Verschimmelter Aufstrich

Kastor öffnete den Kühlschrank. Verschimmelter Aufstrich. Er war das Wochenende über nicht zu Hause gewesen und der Aufstrich hatte ihm das offenbar übel genommen. Seine Milch war auch verschwunden. Vielleicht hatte er aber auch nur vergessen, dass er sie leer getrunken hatte.
verschimmelter
„Das ist doch ein trauriges Leben, so zwischen verschwundener Milch und verschimmelten Aufstrich.“, dachte sich Kastor.
„Ich sollte einen Lesekreis gründen mit einer brennenden Stehlampe und einer Mikrowelle, in der Kinder gebraten wurden. Wir könnten gemeinsam ganz viel Lasagne essen.“
So etwas dachte Kastor oft, besonders in diesen grauen Wintertagen, die einfach nicht verschwinden wollten. Noch etwas Tee, noch eine Wärmflasche, noch einmal um die Häuser im Cottageviertel ziehen um dort herumstreunende Katzen zu streicheln. Bald würden die ersten Blumen den Frühling ankündigen und die große Müdigkeit würde kommen.
„Im Frühling gähnen alle Menschen, weil sie hoffen, dass ein Vogel sich in ihren Mund setzt.“, hatte seine Großmutter immer gesagt. Kastor hatte das nie geglaubt.

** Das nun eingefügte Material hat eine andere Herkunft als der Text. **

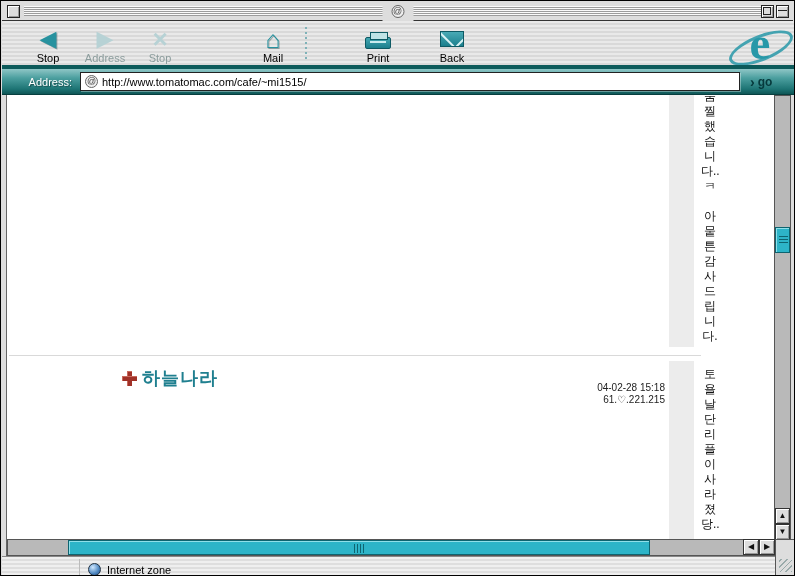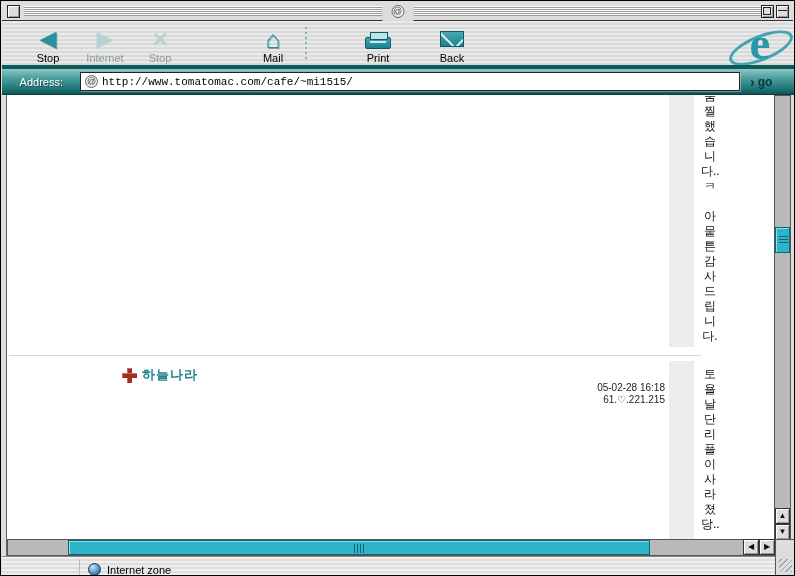--- a/index.html
+++ b/index.html
@@ -168,7 +168,7 @@
     </div>
     <div class="tb-btn disabled" style="left:75px;width:56px">
       <span class="tb-icon">▶</span>
-      <span class="tb-label">Internet</span>
+      <span class="tb-label">Address</span>
     </div>
     <div class="tb-btn disabled" style="left:138px;width:40px">
       <span class="tb-icon" style="font-size:26px">×</span>

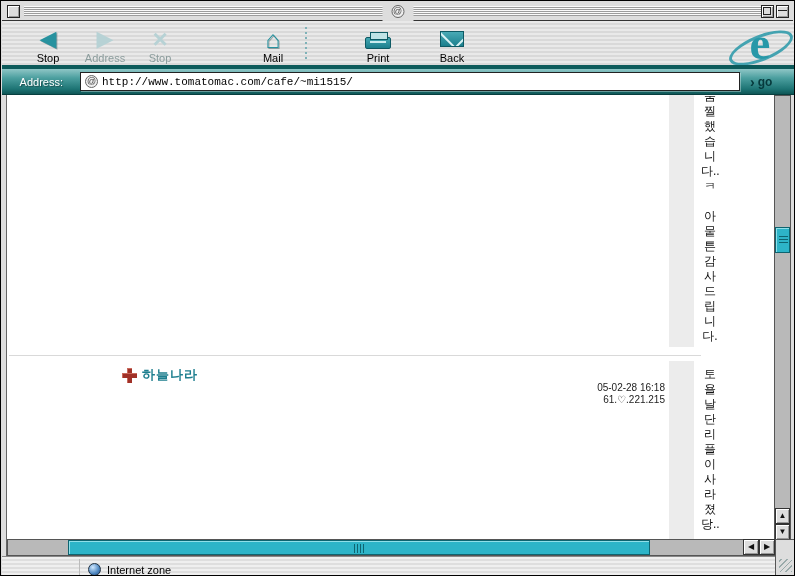--- a/index.html
+++ b/index.html
@@ -72,7 +72,7 @@
   .addressbar { position:absolute; left:1px; top:68px; width:793px; height:26px;
     background:linear-gradient(180deg,#8fc6c6 0,#4da0a0 35%,#1d7474 80%,#0f5656 100%);
     border-bottom:1px solid #073f3f; display:flex; align-items:center; }
-  .addr-label { width:78px; text-align:right; color:#fff; font-size:11px; padding-right:17px;
+  .addr-label { width:78px; text-align:right; color:#fff; font-size:11px; padding-right:8px;
     text-shadow:1px 1px 1px rgba(0,0,0,.4); }
   .addr-field { width:660px; height:19px; background:#fff; border:1px solid #222;
     box-shadow:1px 1px 0 rgba(255,255,255,.35); display:flex; align-items:center; gap:4px; padding:0 4px; }

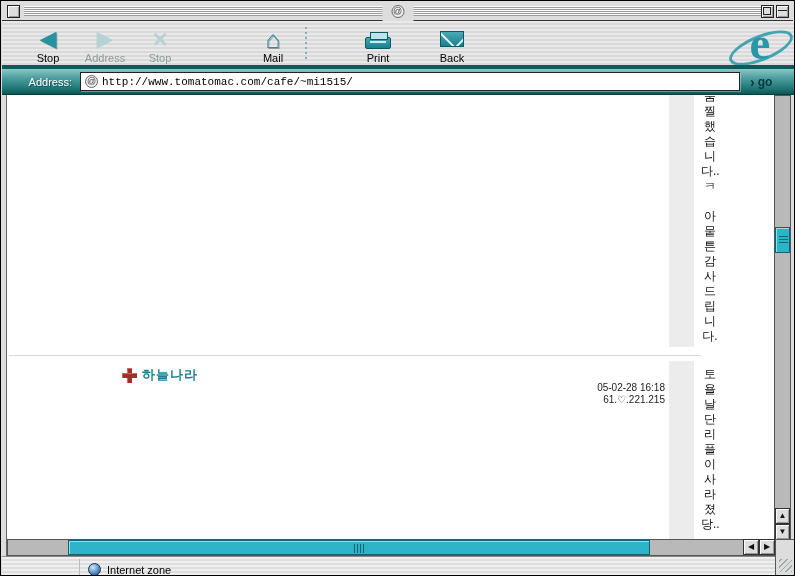--- a/index.html
+++ b/index.html
@@ -78,7 +78,7 @@
     box-shadow:1px 1px 0 rgba(255,255,255,.35); display:flex; align-items:center; gap:4px; padding:0 4px; }
   .addr-field .at-icon { flex:0 0 13px; }
   .addr-input { border:none; outline:none; flex:1; font-size:11px; color:#000;
-    font-family:Liberation Mono, monospace; background:transparent; }
+    font-family:Liberation Sans, sans-serif; background:transparent; }
   .go-btn { margin-left:10px; display:flex; align-items:center; gap:3px; color:#06393c;
     font-size:12px; font-weight:bold; cursor:default; }
   .go-arrow { font-size:14px; font-weight:bold; line-height:12px; }

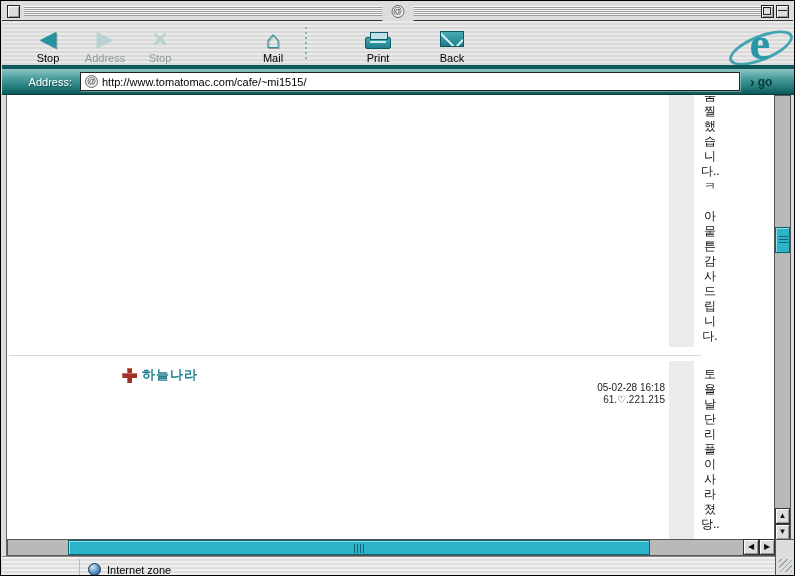--- a/index.html
+++ b/index.html
@@ -105,7 +105,7 @@
     background:#a03128; box-shadow:inset 1px 1px 0 #c96a5d; }
   .cross-icon::after { content:""; position:absolute; left:0; top:5px; width:15px; height:5px;
     background:#a03128; box-shadow:inset 1px 1px 0 #c96a5d; }
-  .logo-text { font-size:13px; font-weight:bold; color:#1f7f8f; letter-spacing:1px; }
+  .logo-text { font-size:18px; font-weight:bold; color:#1f7f8f; letter-spacing:1px; }
 
   .post-meta { position:absolute; left:540px; top:287px; width:118px; text-align:right;
     font-size:10px; line-height:12px; color:#222; }

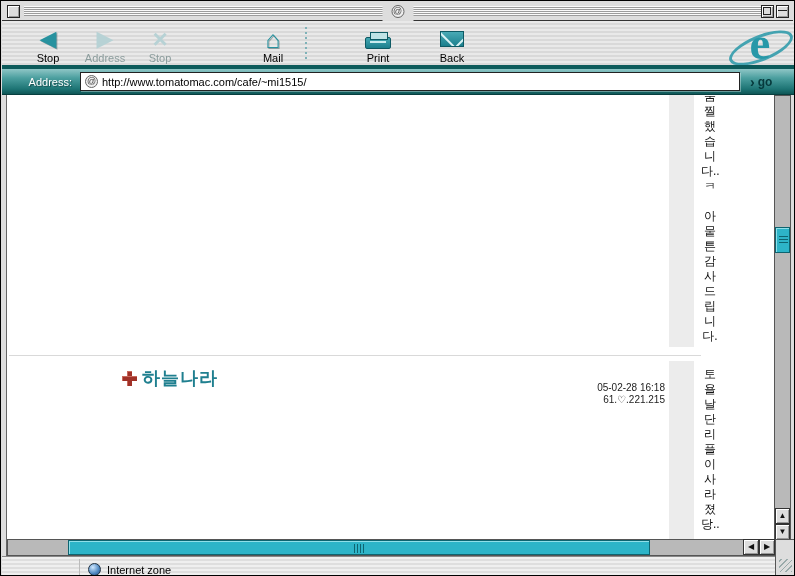--- a/index.html
+++ b/index.html
@@ -240,7 +240,7 @@
     </div>
 
     <div class="post-meta">
-      <div>05-02-28 16:18</div>
+      <div>04-02-28 15:18</div>
       <div>61.♡.221.215</div>
     </div>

Jetzt stand er in seiner Küche vor dem summenden Kühlschrank, in dem der Aufstrich schimmelte und die Milch verschwand. Schneeregen schien vom strahlend grauen Himmel in den Innenhof, der viel trister nicht hätte sein können. Warum sollte Landschaftsplanung nochmals zugangsbeschränkt werden?

Dies war kein Wendepunkt in seinem Leben. Dies war einer dieser Tage, die in ihrer Zufälligkeit das Grundgefühl für sein Leben nährten. Er war versucht, eine Metapher mit „Boden“ und „Humus“ zu erfinden, aber es fiel ihm keine ein. Er schaffte es nicht einmal, seinen Aufstrich schnell genug zu essen, wie sollte er da sein Lebensgefühl in poetische Worte wickeln?